BP Expands in Russian Arctic

BP has formed a partnership with Russian oil giant Rosneft to explore areas of the Russian Arctic continental shelf. The deal is worth about $7.8 billion, and applies to three license blocks totaling approximately 50,000 square miles. BP and Rosneft will set up an Arctic technology center to promote recovery of hydrocarbons from the Russian Arctic.

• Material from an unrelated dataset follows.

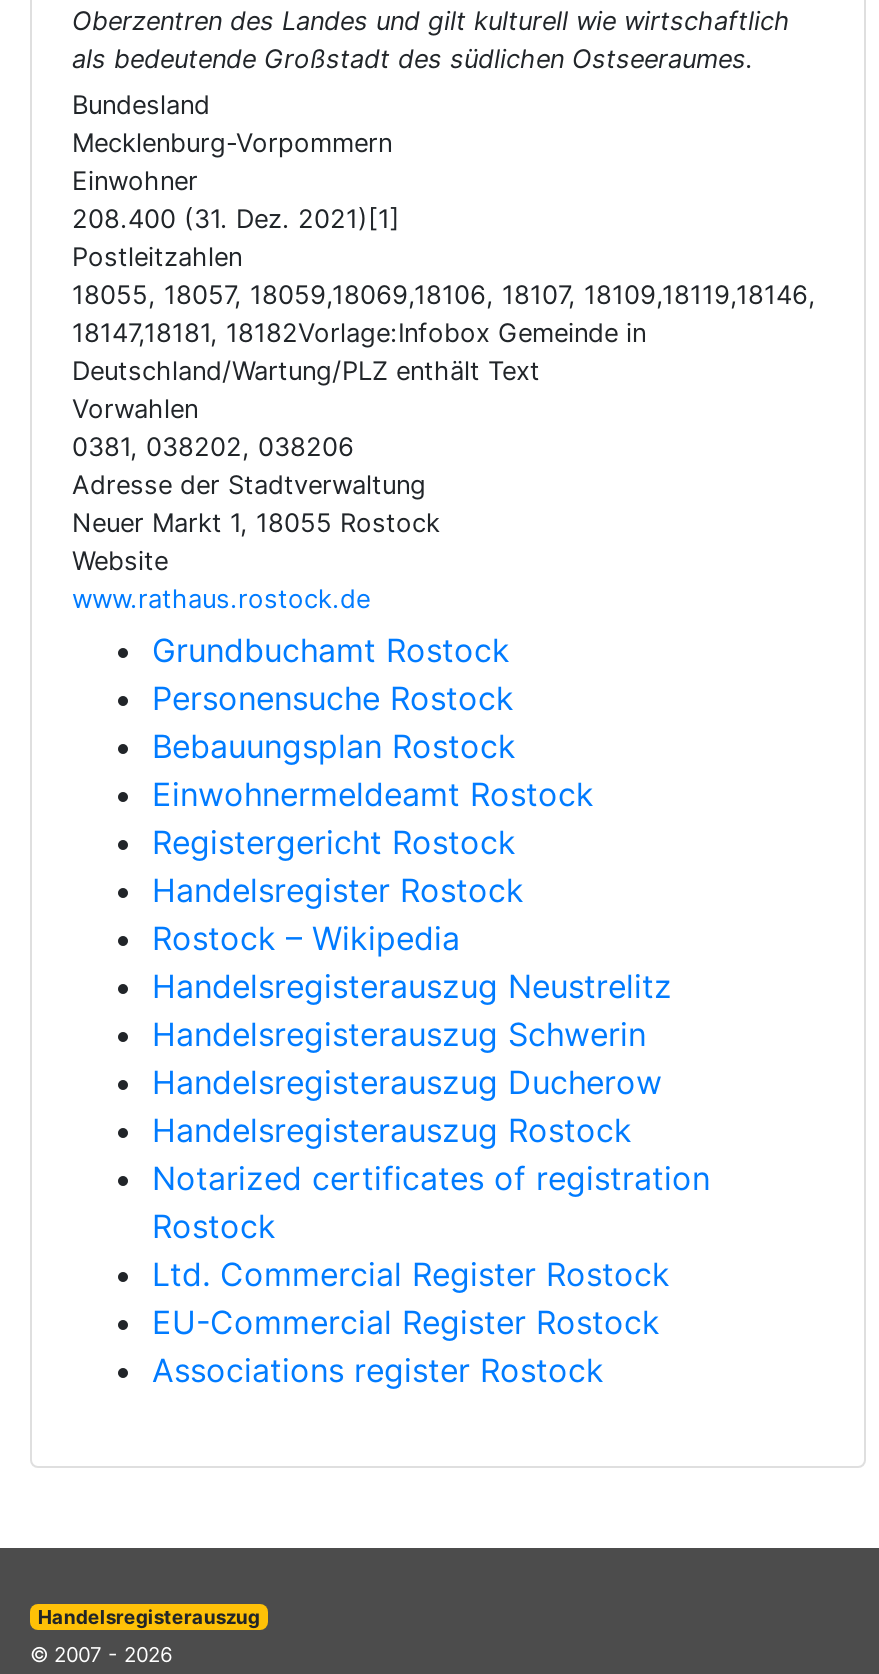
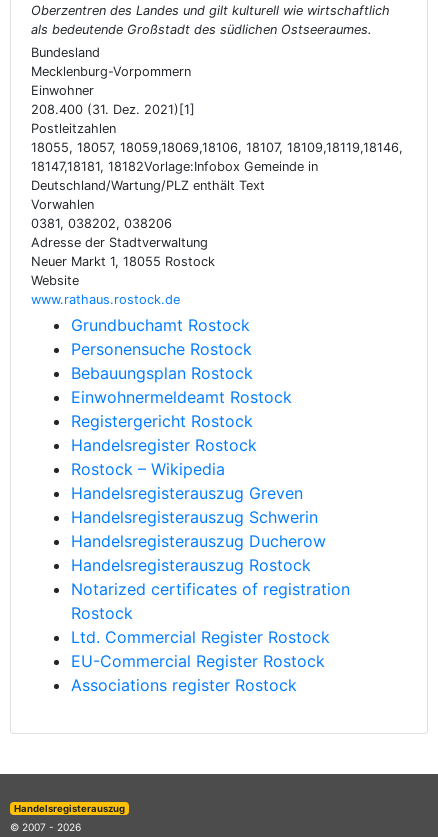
- Handelsregisterauszug Neustrelitz
+ Handelsregisterauszug Greven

Rosneft is owned by the Russian government, and its chairman also serves as deputy prime minister. Vladimir Putin pledged support for the partnership. The combination of increasing oil scarcity at the global level, and enhanced access to fossil fuel resources in the Russian Arctic (caused by climate change), creates an obstacle to potential Russian support for geoengineering. For many in the Russian government, global warming presents great opportunities in the Arctic, opportunities that could be jeopardized by climate engineering projects.

Monday, January 3, 2011

IPCC Expert Meeting on Geoengineering Set for June

The IPCC will hold an Expert Meeting in Peru in June to discuss the planned inclusion of geoengineering in the Fifth Assessment Report (AR5). The proposed agenda is expansive and goes well beyond the core scientific and technical issues. Of particular note, the meeting will consider the "suitability of existing governance mechanisms for managing geoengineering, including social, legal and political factors." This will be a coordinating meeting, so much will depend on which experts are invited, how the meeting is organized, and how Working Group assessments are structured going forward. Discussions on these items are ongoing.

Sunday, January 2, 2011

AMS Statements on Climate Modification

The American Meteorological Society (AMS) recently released a statement on cloud seeding, concluding that "Continued effort is needed toward improved understanding of the risks and benefits of planned modification through well-designed and well-supported research programs." This position is consistent with the 2009 policy statement on geoengineering adopted by AMS, which declared "it is prudent to consider geoengineering's potential benefits, to understand its limitations, and to avoid ill-considered deployment." To this end, AMS called for expanded research on climate engineering and assessment of policy options.

AMS certifies meteorologists in the US, providing a closer link between scientists and the general public than what exists between climatologists and society at large. People are familiar with meteorologists, and AMS support for research on geoengineering and other forms of climate modification may enhance public openness to geoengineering, at least at the margins.